Aber manchmal, da blickst du hilflos um dich. Und diese Situationen werden häufiger. Wenn Papa dich anzieht und dir geduldig sagt: „Jetzt das rechte Bein“, „Das rechte Bein“, „Das Bein hier“, dann stehst du da und weißt nichts mit deinem Bein anzufangen. Du schaust ihn mit deinen lieben Augen an. Wenn ich dir die Haare waschen will und sage: „Komm, jetzt beuge mal den Kopf nach vorne“, dann siehst du mich an. Manchmal nickst du, weil ich nicke. Aber du hast überhaupt nicht verstanden, was ich gesagt habe. Ich kann dich mit meinen Worten nicht mehr erreichen. Du bist woanders.

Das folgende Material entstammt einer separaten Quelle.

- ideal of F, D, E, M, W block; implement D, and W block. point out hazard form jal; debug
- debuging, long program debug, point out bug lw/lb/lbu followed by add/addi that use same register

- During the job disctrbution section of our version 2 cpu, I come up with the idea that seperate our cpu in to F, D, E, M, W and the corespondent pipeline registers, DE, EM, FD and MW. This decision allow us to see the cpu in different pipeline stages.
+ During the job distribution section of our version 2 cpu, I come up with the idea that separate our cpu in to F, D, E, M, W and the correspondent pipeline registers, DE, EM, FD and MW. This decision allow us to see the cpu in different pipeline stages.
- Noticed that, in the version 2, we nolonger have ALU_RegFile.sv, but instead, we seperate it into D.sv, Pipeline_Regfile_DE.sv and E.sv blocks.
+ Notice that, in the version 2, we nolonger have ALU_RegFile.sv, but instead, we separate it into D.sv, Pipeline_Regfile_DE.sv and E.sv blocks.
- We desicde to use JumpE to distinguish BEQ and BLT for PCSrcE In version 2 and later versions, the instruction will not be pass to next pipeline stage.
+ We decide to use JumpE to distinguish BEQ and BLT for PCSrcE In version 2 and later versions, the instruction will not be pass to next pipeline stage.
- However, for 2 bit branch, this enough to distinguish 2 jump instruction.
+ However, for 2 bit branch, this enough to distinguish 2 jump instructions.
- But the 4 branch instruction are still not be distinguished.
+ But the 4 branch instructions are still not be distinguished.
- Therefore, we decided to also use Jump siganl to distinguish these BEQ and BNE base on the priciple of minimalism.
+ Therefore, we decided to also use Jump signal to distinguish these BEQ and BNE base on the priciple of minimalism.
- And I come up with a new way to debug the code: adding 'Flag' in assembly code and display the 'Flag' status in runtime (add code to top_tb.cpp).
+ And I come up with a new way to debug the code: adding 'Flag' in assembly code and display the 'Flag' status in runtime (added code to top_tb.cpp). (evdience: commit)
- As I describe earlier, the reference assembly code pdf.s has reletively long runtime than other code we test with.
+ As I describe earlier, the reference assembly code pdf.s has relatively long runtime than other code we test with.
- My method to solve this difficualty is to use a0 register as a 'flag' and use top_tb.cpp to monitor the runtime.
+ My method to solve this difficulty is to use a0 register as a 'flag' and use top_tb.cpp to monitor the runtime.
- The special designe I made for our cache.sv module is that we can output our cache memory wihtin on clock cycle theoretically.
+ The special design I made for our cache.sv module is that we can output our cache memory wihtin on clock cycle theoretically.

Und doch glaube ich, dass du jetzt weniger einsam bist als noch vor ein paar Jahren. Als die Alzheimer-Erkrankung noch nicht so weit fortgeschritten war, konntest du noch viel. Aber du hast gemerkt, dass du Dinge vergisst, nicht mehr weißt oder dir ganz normale Alltagshandlungen schwerfallen. Du warst oft traurig und hast geweint. Vermutlich hast du noch viel mehr geweint, wenn ich und die Kinder nicht dabei waren. Du hast dann Medikamente bekommen, und es wurde ein wenig erträglicher für dich, zumindest hast du wieder häufiger gelacht und warst nicht nur deprimiert. Aber heute verstehe ich, dass du dich einsam gefühlt hast, weil du plötzlich allein und unsicher in deinem eigentlich vertrauten Umfeld warst. Fremd im eigenen Zuhause.

Du bekommst viel Zuneigung und Hilfe. Papas Gedanken und Mühen kreisen nur um dich. Er ist fast immer bei dir und umsorgt dich so, wie man es jedem Erkrankten nur wünschen kann. Und du bist in der Tagespflege mit anderen zusammen, du magst die Pflegerinnen, und du kommst dort gut klar. Vermutlich bist du jetzt, wo die Krankheit in die schwere Phase überdriftet, gar nicht mehr so einsam wie am Anfang. Du bist einfach nur im Woanders.

Mit Lächeln und Streicheln gelingt es, dich in unsere Welt zu holen und gemeinsame Momente zu haben. Aber es wird immer schwerer. Und ich merke, dass es uns einsam macht. Papa ist jeden Tag mit dir zusammen – und doch ohne dich. Du bist in deiner eigenen Welt. Sogar mich macht es einsam, dass du nicht mehr bei mir bist. Ich bin ja schon lange zu Hause ausgezogen, aber wir waren uns trotzdem nah. Wir konnten telefonieren, uns schreiben, besuchen. Jetzt besuche ich euch und spreche mit dir, aber du bist woanders. Du schaust mich mit großen Augen an. Ich erzähle dir, wie es mir geht. Ich hoffe, dass du reagierst. Aber du bist in deiner Welt – und ich fühle mich verlassen.